IN THE UNITED STATES DISTRICT COURT FOR THE SOUTHERN DISTRICT OF ILLINOIS


May 10, 2006

UNITED STATES OF AMERICA, PLAINTIFF,
v.
CHRISTOPHER B. TAYLOR, DEFENDANT.

The opinion of the court was delivered by: Herndon, District Judge

MEMORANDUM AND ORDER

Before the Court are three motions submitted pro se by Defendant Christopher Taylor ("Defendant"). Defendant moves (1) for disclosure of discovery material (Doc. 233); (2) for an order of specific performance requiring Defendant's former attorney, Federal Public Defender Phillip Kavanaugh, to deliver a cassette tape, a CD-ROM, and a cassette and CD-ROM player to him (Doc. 235); and (3) for a continuance of sentencing in this matter (Doc. 237).

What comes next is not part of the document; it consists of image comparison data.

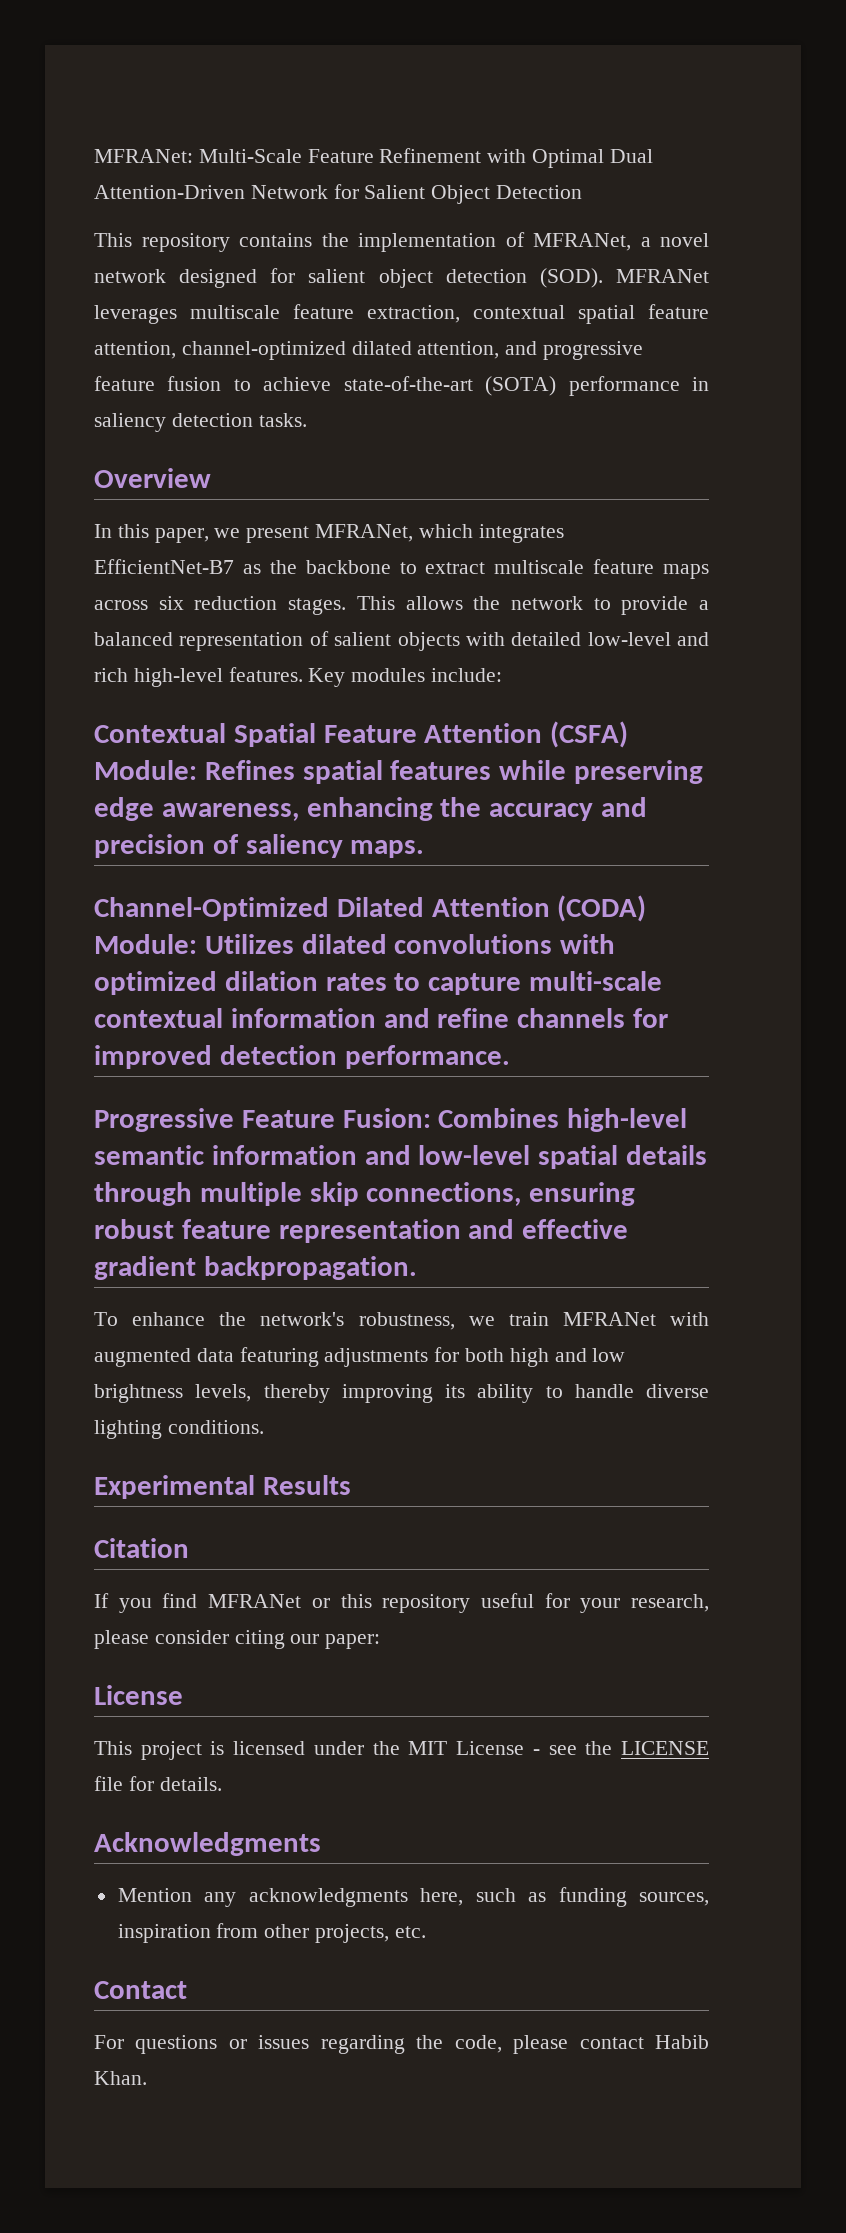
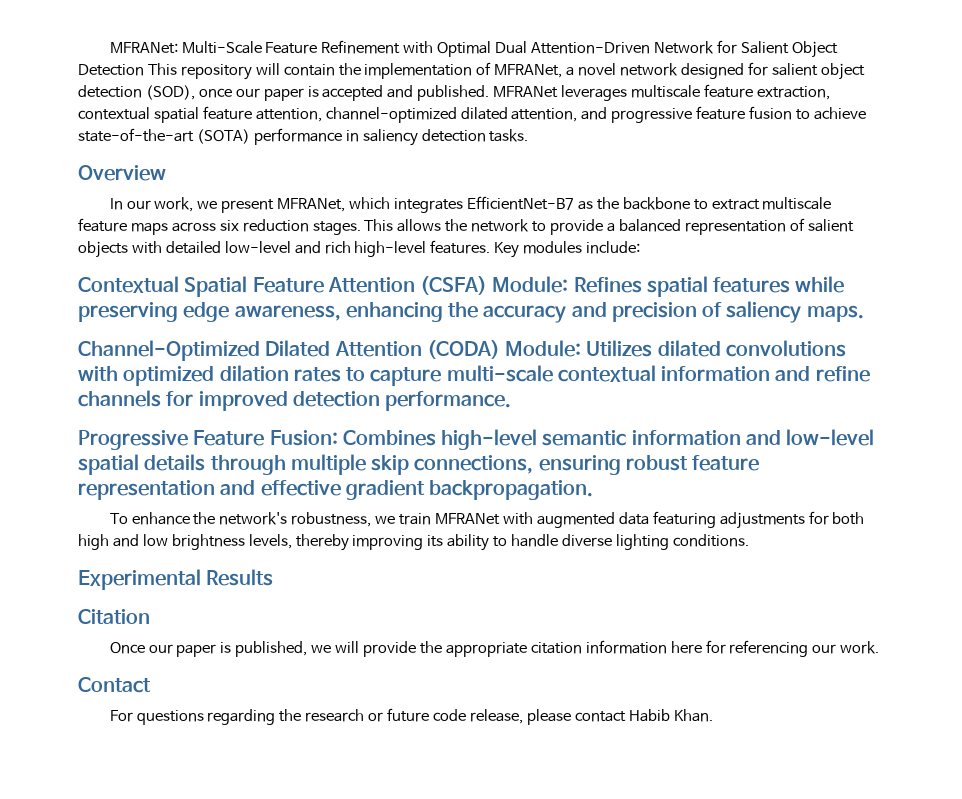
- MFRANet: Multi-Scale Feature Refinement with Optimal Dual Attention-Driven Network for Salient Object Detection
- This repository contains the implementation of MFRANet, a novel network designed for salient object detection (SOD).
+ MFRANet: Multi-Scale Feature Refinement with Optimal Dual Attention-Driven Network for Salient Object Detection This repository will contain the implementation of MFRANet, a novel network designed for salient object detection (SOD), once our paper is accepted and published.
- In this paper, we present MFRANet, which integrates EfficientNet-B7 as the backbone to extract multiscale feature maps across six reduction stages.
+ In our work, we present MFRANet, which integrates EfficientNet-B7 as the backbone to extract multiscale feature maps across six reduction stages.
- If you find MFRANet or this repository useful for your research, please consider citing our paper:
- License
- This project is licensed under the MIT License - see the LICENSE file for details.
- Acknowledgments
- Mention any acknowledgments here, such as funding sources, inspiration from other projects, etc.
+ Once our paper is published, we will provide the appropriate citation information here for referencing our work.
  Contact
- For questions or issues regarding the code, please contact Habib Khan.
+ For questions regarding the research or future code release, please contact Habib Khan.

For background purposes, Defendant was originally indicted in this matter on July 22, 2004.*fn1 (Doc. 1.) On September 16, 2005, after a five-day trial, a jury found Defendant guilty of two Counts related to his possession and distribution of crack. (Docs. 153, 154.) Since then, Defendant has filed numerous pro-se motions despite being represented by counsel. (See, e.g.,Docs. 161, 197, 198, 199, 202, 209, 210.) He has also filed two notices of appeal, despite not having yet been sentenced. (Docs. 191, 211.) On April 6, 2006, the Court - after reiterating to Defendant that it would not appoint yet another attorney to represent him in this case*fn2 - acceded to Defendant's request to proceed pro se. (Doc. 228.) The instant motions followed.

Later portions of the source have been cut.